Closed GordStephen closed 8 years ago
Sweet!
More progress. Added new types to support the specification of linear-constrained parameter matrices (e.g. [a b; b 2a]
) and implemented EM estimation for those constraints. Two bigger outstanding issues are 1) support for fitting parameters to deterministic processes (chapters 7-10 in the link above - eg zeros in the noise covariance matrix diagonal - right now the fitter needs to invert those matrices which is an issue) and 2) I took out time-dependent transition/observation matrix support and haven't added it back. I'll get the Julia v0.3 tests passing at some point as well.
Do you want this PR to work on Julia 0.3? I'm restricting the package to work only on Julia 0.3 for the time being and then once we have that landscape cleaned up we can move development to using Julia 0.4 only.
UPDATE: tag 0.0.3 will be the first step to Julia 0.3 isolation. Once we begin on Julia 0.4, a minor tag will be used (i.e., 0.1.0)
No, I'm fine for this to be 0.4-only.
Ok, I'm soon tagging 0.0.3, which will include support for both Julia 0.3 and Julia 0.4. We've gotten into supporting both versions of Julia too much to isolate at this point. The 0.1.0 tag will support only Julia 0.4 though, but we're still on release candidates.

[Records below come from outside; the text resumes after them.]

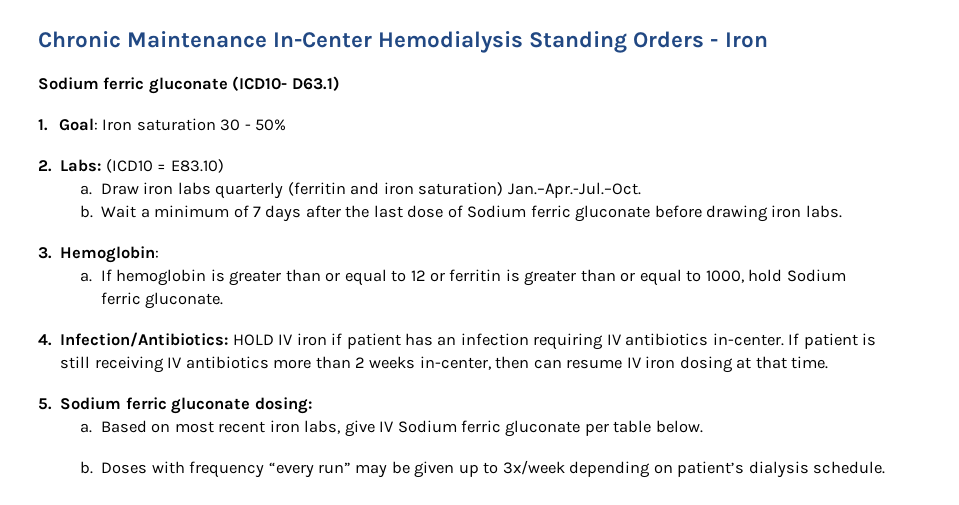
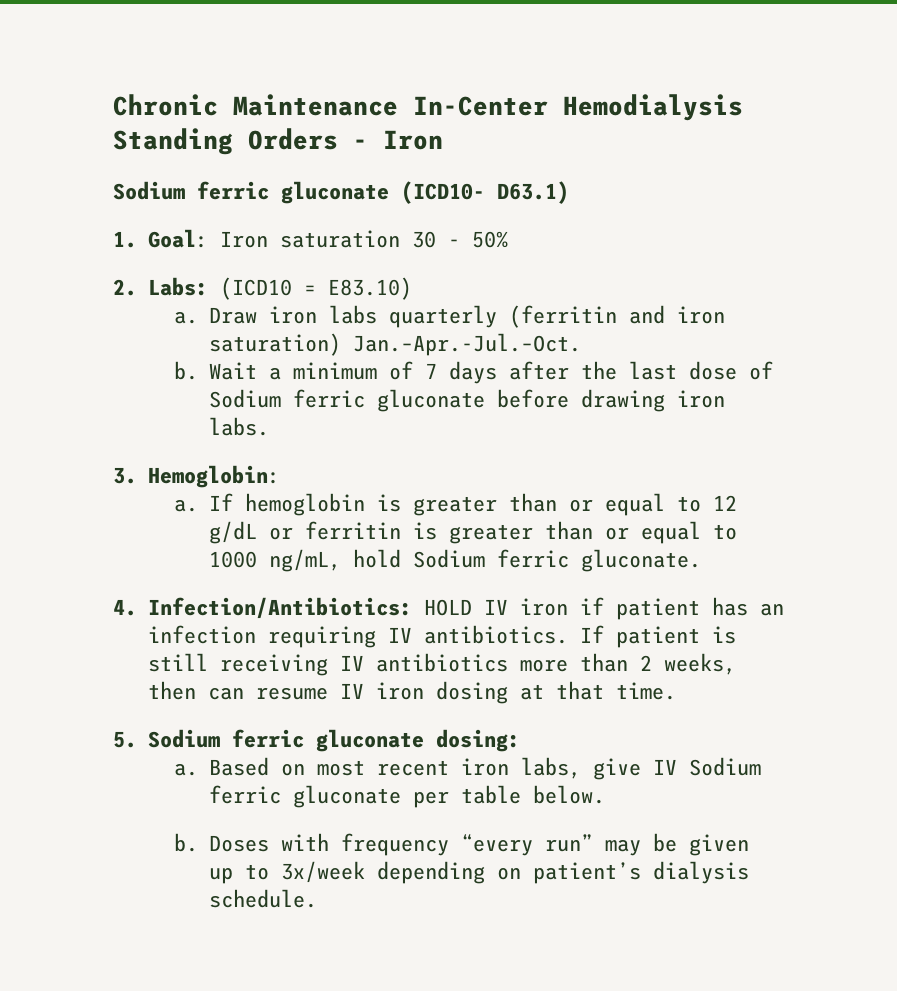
- If hemoglobin is greater than or equal to 12 or ferritin is greater than or equal to 1000, hold Sodium ferric gluconate.
+ If hemoglobin is greater than or equal to 12 g/dL or ferritin is greater than or equal to 1000 ng/mL, hold Sodium ferric gluconate.
- 4. Infection/Antibiotics: HOLD IV iron if patient has an infection requiring IV antibiotics in-center.
+ 4. Infection/Antibiotics: HOLD IV iron if patient has an infection requiring IV antibiotics.
- If patient is still receiving IV antibiotics more than 2 weeks in-center, then can resume IV iron dosing at that time.
+ If patient is still receiving IV antibiotics more than 2 weeks, then can resume IV iron dosing at that time.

Changes here were either introduced in #52 or will be in #57.
I wouldn't want to pull this yet but I though I'd let people know what I've been up to - implementing deterministic inputs to the evolution and observation equations, with appropriate EM estimation.
I added a new type called
StateSpaceModelMask
that mirrors a SSM and lets you define which of the model parameters you would want to estimate. Unfixed parameter estimation (estimate every variable possible) should be working, as should estimation with control input parameters fixed (e.g. to zeros). Initial results are encouraging relative to the current estimator - using the current fit test (on a longer generated series):Current (Nelder-Mead / Optim.jl)
EM:
And for reference, the model that originally generated the series is
So, significantly faster and better results. Yay :)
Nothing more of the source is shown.